Scotto: So, I'm wondering, you are the interim president, of the New York City Transit subway system, interim. Why not throw your hat into the mayor's race. It seems like you do not fear anyone. Is that something you would think about?
Feinberg: No, hard no. It is an honor that you suggested it because it's an honor to serve in any capacity, so thank you.
Scotto: Would you consider them being the permanent president of the New York City Transit Authority.

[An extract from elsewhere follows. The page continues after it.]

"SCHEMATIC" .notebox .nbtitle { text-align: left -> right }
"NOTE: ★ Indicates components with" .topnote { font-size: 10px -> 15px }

Feinberg: I have said have to get through all of the crisis at hand, and then I'll make my big career decisions. Okay so, so it was the pandemic--I believe we're getting on the other side of that pandemic, which is great news, now I'm getting to the other side of the return of 24/7 service, so let me get to the other side of getting what I need in the system and then we'll figure it out. But look, I do I see progress from the Mayor, from the City Hall, and from the Police Commissioner again, I can't praise Commissioner Shea enough. And from City Hall look, a week ago they were saying, you know, we don't know what she's talking about, there's nothing to see here, they're now saying this is a big problem we're going to turn it around, we're putting massive resources in, we're putting additional police officers in. I'm here for it, we're getting there.
Scotto: Yeah, you know, I hear you thanking the Police Commissioner, I don't hear you thinking that six-foot seven guy who is waking up at Gracie Mansion this morning.

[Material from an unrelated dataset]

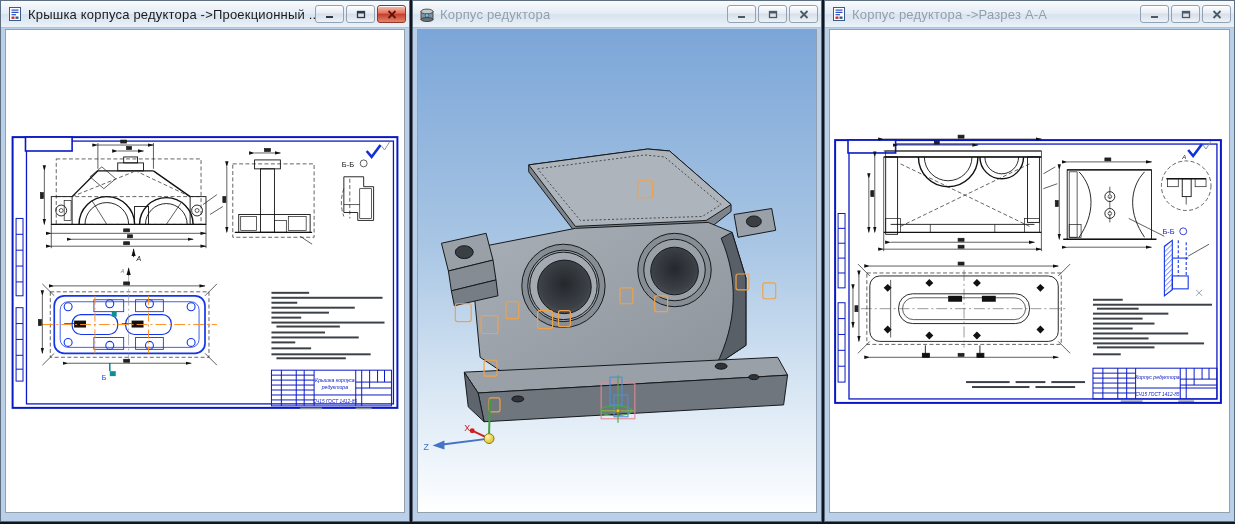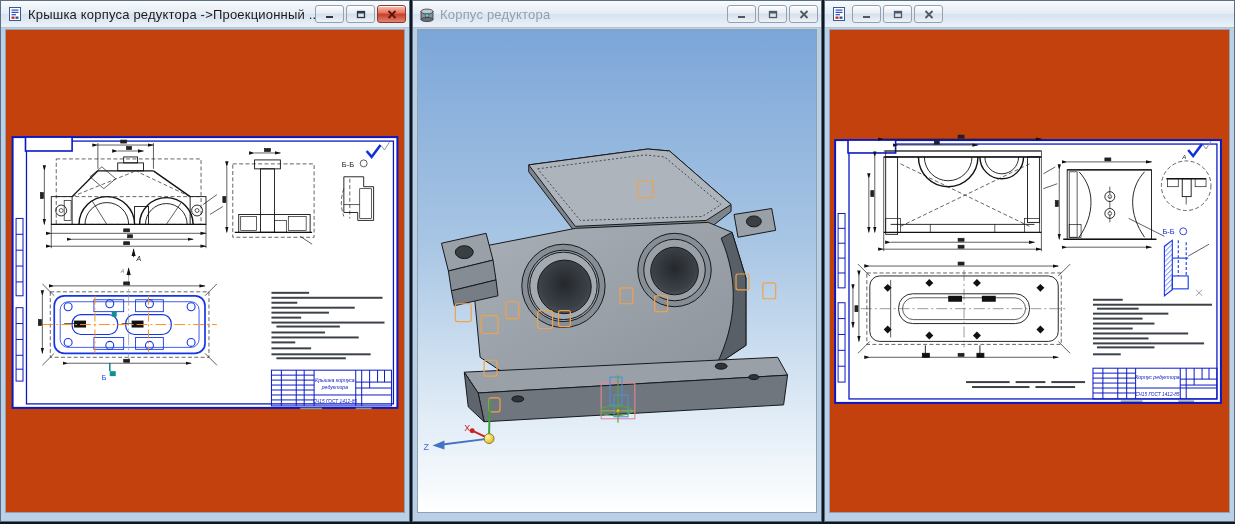"Корпус редуктора ->Разрез А-А" span.win-title { html: none -> <span>Корпус редуктора -&gt;Разрез А-А</span> }
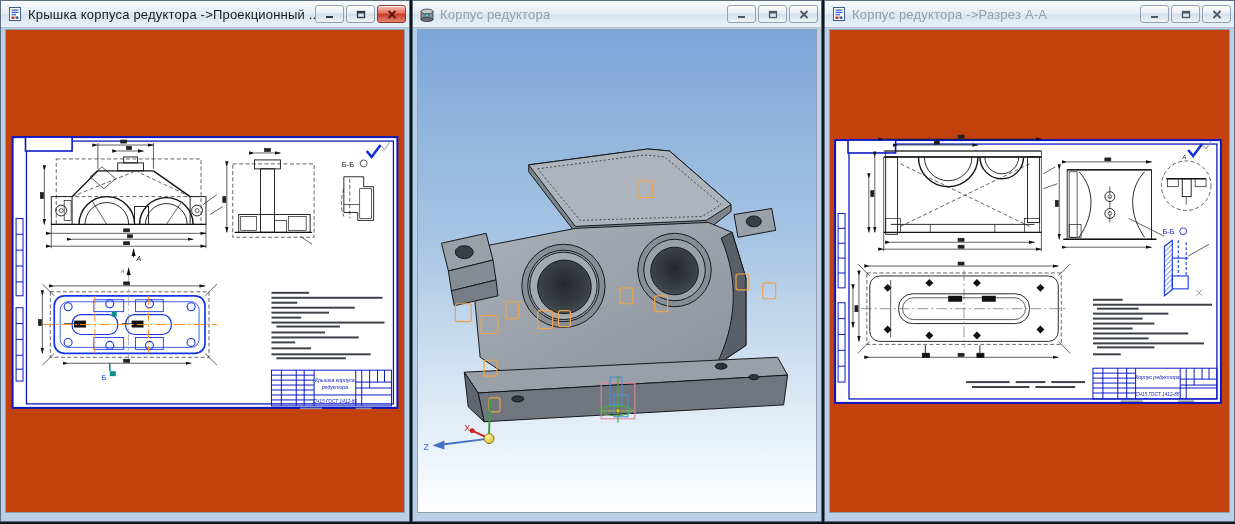"Б-Б" .content { background: #c2410c -> #ffffff }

Feinberg: Look, I will tell you I am feeling progress from City Hall. 10 days ago, they were saying nothing to see here, I don't know what she's talking about, and they're now saying we're going to put massive resources in, we're going to turn this thing around, so I'm going to take my wins where I can get them.
Stokes: All right, New York City Transit Interim President, Sarah Feinberg, with us this morning. Thank you, Sarah.